• **Your objective**
Return the following from the records below: each line, word for word, starting with the line that contains "(260, 302) none -> [28,367,96,385] // 查找替换" and going on through the line that contains "(146, 569) none", with nothing outside that range.

• **Information given**
Start of Block

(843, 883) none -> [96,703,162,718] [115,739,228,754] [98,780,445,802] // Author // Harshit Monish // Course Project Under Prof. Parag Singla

End of Block
Start of Block

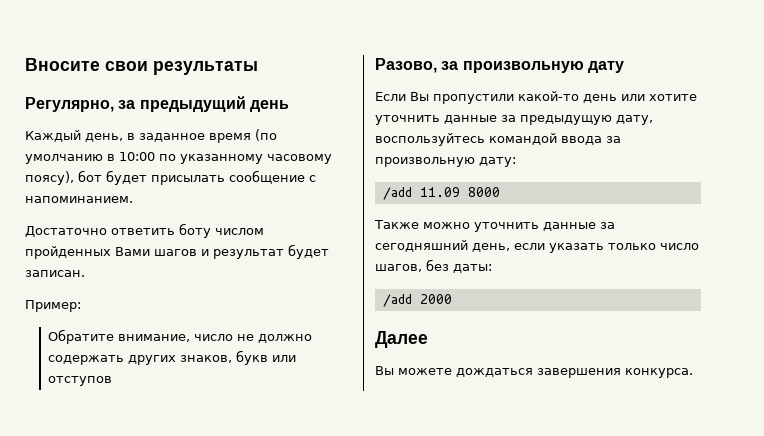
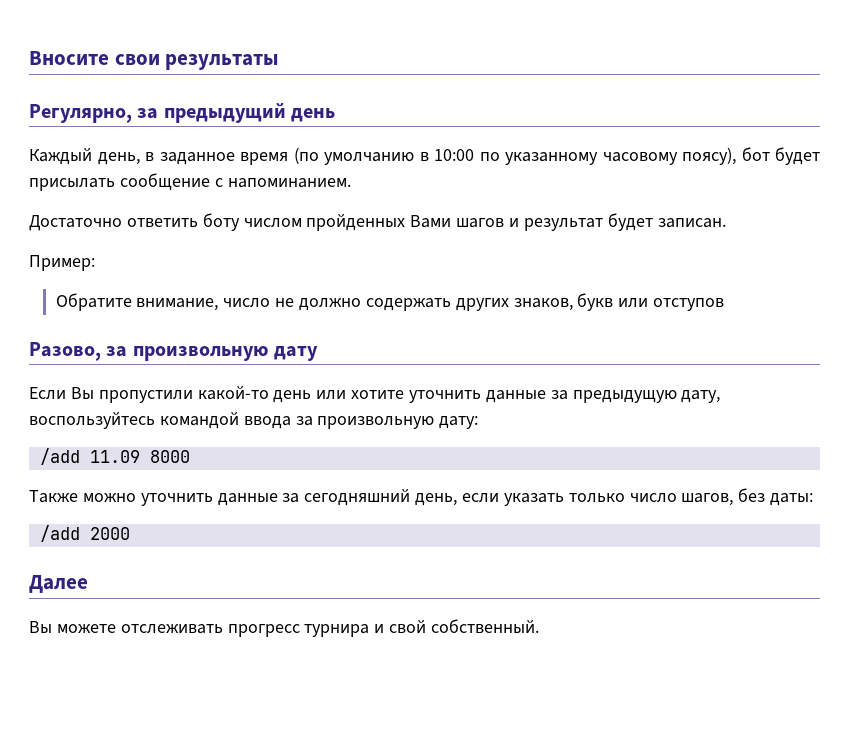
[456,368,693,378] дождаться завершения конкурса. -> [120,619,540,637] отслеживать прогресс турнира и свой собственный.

End of Block
Start of Block

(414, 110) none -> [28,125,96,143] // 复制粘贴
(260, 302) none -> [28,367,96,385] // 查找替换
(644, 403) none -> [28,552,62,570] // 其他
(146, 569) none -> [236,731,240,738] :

End of Block

• **Task output**
(260, 302) none -> [28,367,96,385] // 查找替换
(644, 403) none -> [28,552,62,570] // 其他
(146, 569) none -> [236,731,240,738] :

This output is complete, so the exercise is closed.